(Your goal) Produce word for word the lines of the data below running from the one that has "column name: target -> Target" to the one that has "Total | weight: 766 -> 741", inclusive, and no others.

* * * * *

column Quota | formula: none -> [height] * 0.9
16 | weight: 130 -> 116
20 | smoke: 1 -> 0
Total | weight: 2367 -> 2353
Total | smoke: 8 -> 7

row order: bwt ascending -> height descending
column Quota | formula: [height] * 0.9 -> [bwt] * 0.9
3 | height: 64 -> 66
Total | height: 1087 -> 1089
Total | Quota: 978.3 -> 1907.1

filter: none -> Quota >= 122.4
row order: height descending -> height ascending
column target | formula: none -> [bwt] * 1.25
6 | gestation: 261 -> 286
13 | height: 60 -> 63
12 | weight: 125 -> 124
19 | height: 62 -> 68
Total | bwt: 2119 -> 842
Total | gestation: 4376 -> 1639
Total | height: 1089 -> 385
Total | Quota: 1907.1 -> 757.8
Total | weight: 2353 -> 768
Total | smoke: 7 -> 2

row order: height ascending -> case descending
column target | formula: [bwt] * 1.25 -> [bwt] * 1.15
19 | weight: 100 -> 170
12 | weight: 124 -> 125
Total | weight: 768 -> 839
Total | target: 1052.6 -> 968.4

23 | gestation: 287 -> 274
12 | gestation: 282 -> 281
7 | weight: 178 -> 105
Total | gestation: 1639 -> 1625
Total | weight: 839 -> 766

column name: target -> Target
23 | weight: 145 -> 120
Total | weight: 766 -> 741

* * * * *

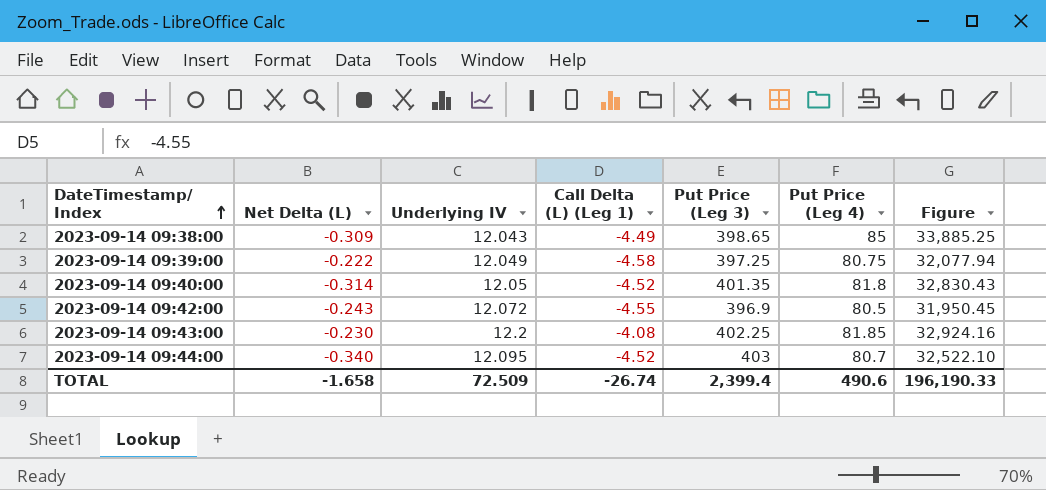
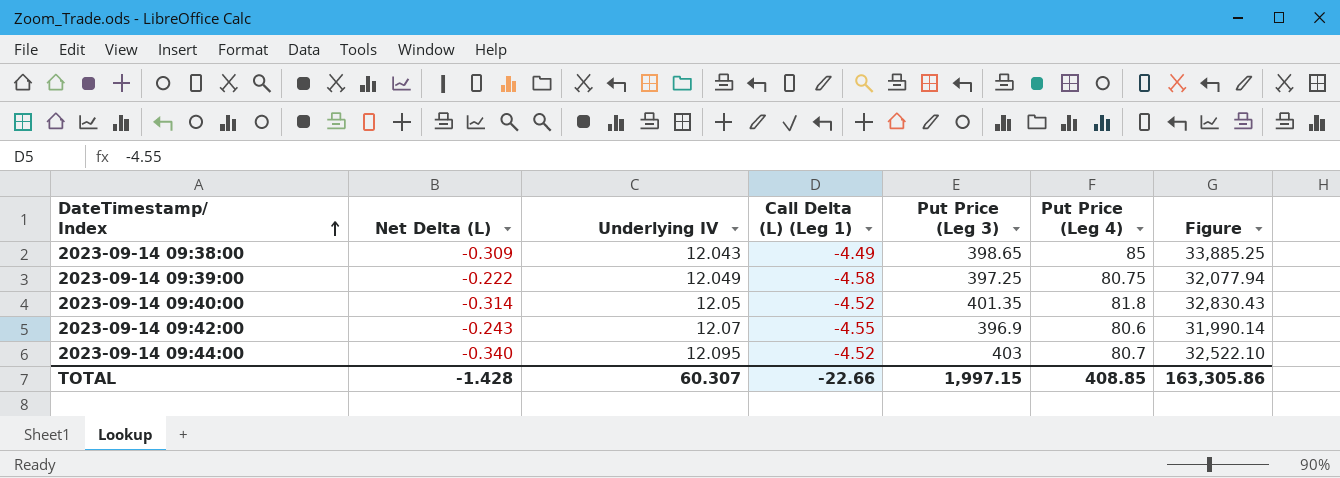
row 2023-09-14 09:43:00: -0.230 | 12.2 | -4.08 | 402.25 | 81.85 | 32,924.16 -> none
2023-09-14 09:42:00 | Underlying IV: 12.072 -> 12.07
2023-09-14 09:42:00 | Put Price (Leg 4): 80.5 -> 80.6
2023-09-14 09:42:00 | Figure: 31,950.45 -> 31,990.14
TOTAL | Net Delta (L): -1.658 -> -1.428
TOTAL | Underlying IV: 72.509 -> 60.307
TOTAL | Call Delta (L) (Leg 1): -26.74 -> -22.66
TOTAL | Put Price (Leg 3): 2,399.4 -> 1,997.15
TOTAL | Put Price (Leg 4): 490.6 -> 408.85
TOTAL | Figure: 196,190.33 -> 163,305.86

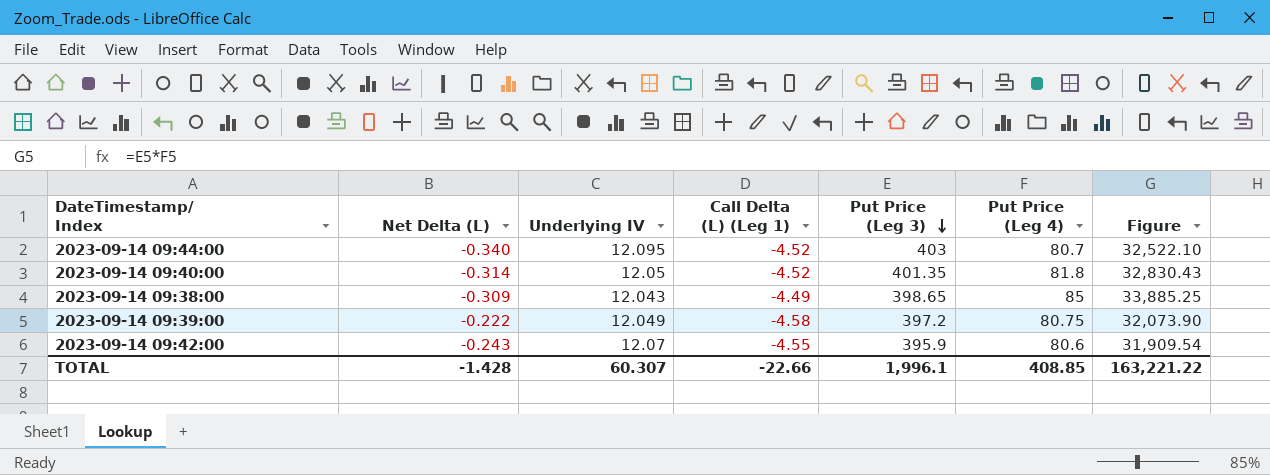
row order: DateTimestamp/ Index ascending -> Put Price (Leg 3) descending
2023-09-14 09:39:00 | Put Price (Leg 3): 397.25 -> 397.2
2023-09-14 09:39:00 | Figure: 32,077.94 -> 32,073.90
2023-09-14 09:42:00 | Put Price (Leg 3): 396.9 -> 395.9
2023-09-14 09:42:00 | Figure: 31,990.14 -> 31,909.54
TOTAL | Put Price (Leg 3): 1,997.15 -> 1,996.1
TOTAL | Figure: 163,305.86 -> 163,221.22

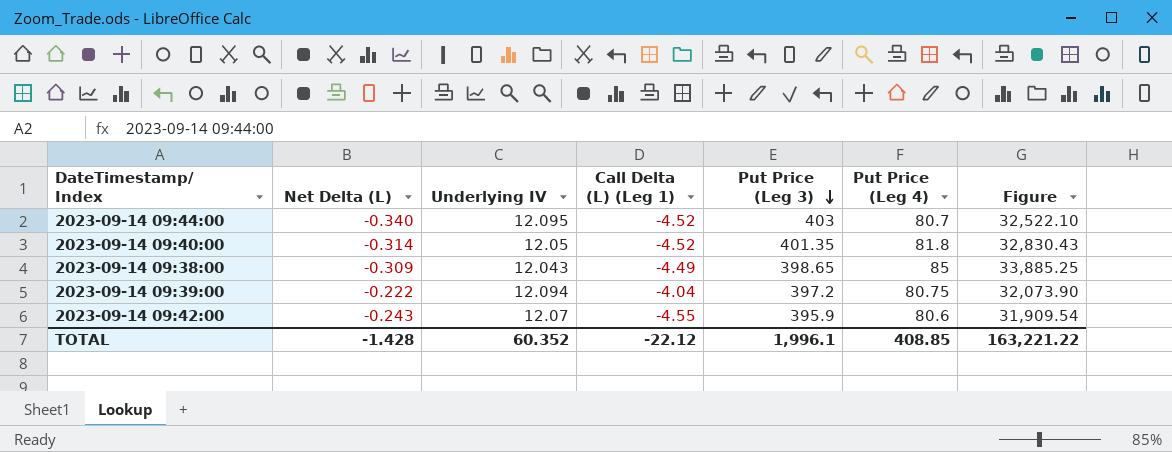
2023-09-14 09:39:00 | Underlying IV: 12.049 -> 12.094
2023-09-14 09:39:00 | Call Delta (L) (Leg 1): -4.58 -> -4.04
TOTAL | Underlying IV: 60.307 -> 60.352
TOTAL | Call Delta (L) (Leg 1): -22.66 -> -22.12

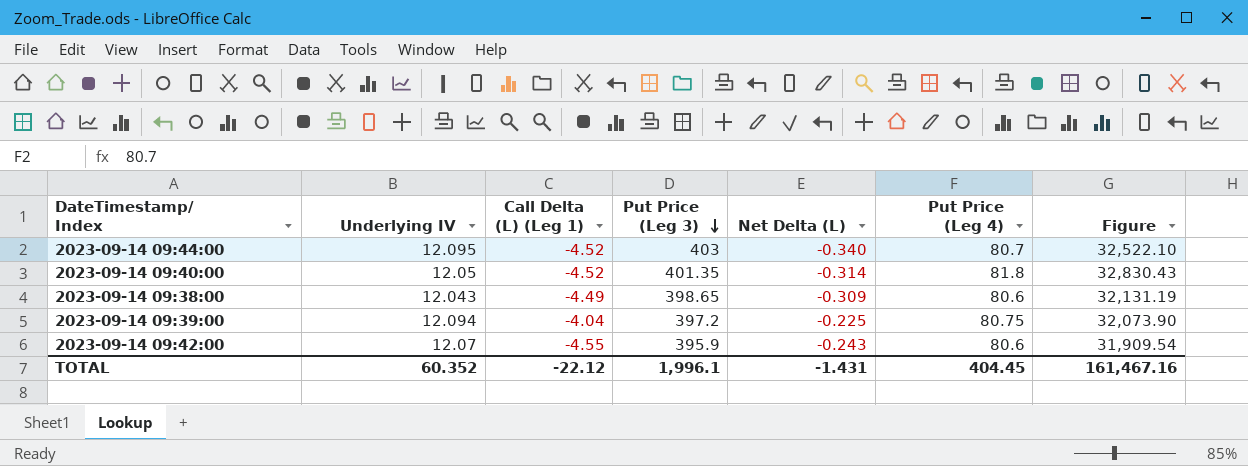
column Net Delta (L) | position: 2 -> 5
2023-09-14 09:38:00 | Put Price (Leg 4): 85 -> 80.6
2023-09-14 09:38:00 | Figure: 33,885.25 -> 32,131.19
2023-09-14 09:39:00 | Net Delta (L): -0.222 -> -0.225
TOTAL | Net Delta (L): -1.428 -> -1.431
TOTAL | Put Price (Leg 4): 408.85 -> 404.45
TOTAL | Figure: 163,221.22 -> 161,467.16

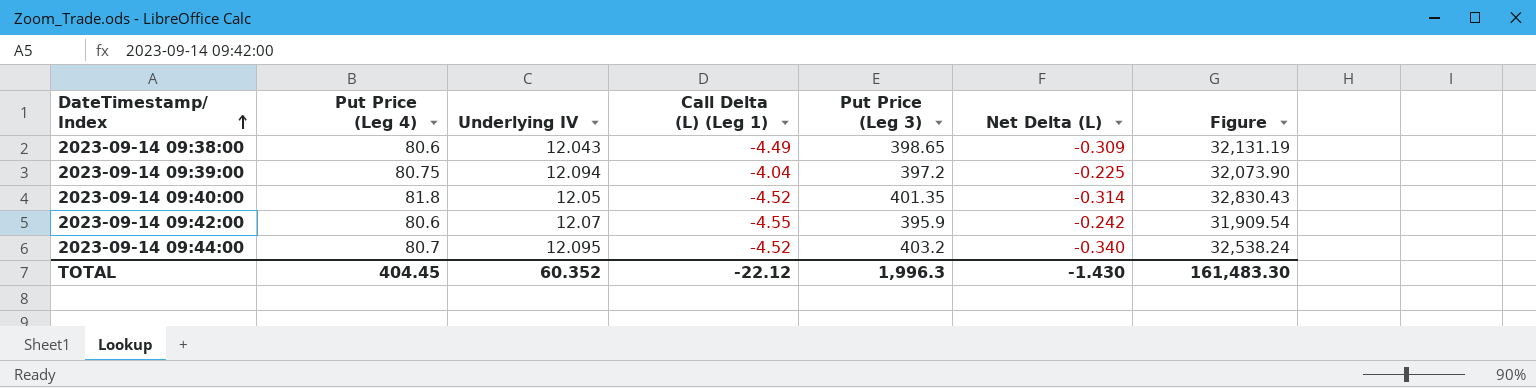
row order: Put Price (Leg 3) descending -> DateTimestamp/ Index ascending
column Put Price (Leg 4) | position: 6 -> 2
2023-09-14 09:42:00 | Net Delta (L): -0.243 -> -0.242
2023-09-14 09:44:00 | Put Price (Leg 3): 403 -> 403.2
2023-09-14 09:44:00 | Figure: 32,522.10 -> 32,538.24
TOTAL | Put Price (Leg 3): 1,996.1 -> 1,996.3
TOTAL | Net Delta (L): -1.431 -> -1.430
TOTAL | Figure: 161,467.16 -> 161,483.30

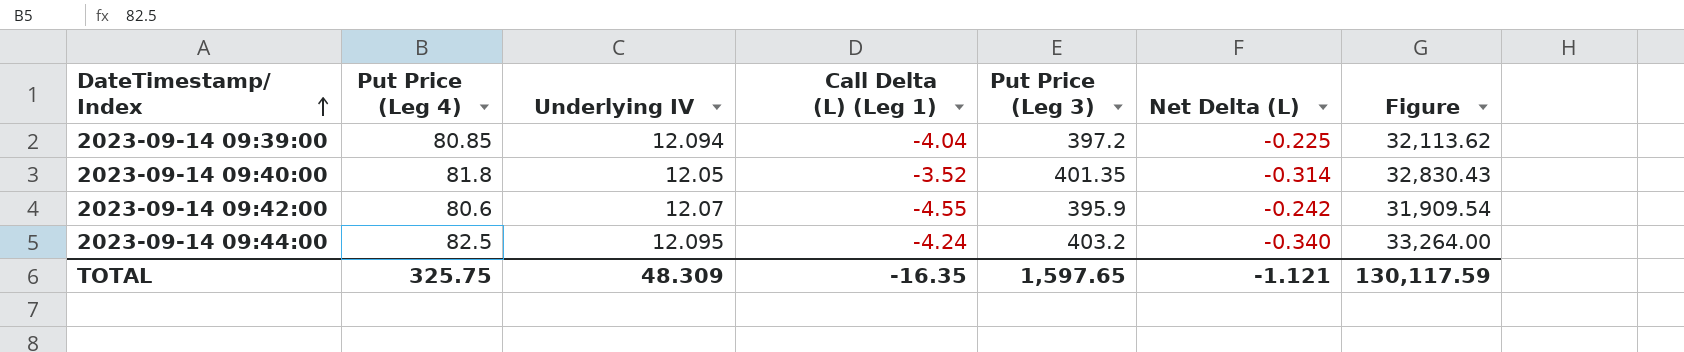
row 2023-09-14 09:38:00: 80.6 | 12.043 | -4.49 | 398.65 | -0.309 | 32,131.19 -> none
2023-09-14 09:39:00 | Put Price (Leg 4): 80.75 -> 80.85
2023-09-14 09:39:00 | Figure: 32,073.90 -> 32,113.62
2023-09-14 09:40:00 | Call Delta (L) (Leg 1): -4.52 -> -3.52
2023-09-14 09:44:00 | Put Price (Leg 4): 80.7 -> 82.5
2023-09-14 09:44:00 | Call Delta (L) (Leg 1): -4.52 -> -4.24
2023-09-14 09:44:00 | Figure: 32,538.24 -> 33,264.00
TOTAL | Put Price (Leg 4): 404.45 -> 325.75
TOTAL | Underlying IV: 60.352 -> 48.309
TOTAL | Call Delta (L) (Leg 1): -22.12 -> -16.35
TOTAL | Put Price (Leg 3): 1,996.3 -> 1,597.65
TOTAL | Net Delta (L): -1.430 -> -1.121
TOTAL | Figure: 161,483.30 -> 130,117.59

* * * * *

(Output for this task)
column name: target -> Target
23 | weight: 145 -> 120
Total | weight: 766 -> 741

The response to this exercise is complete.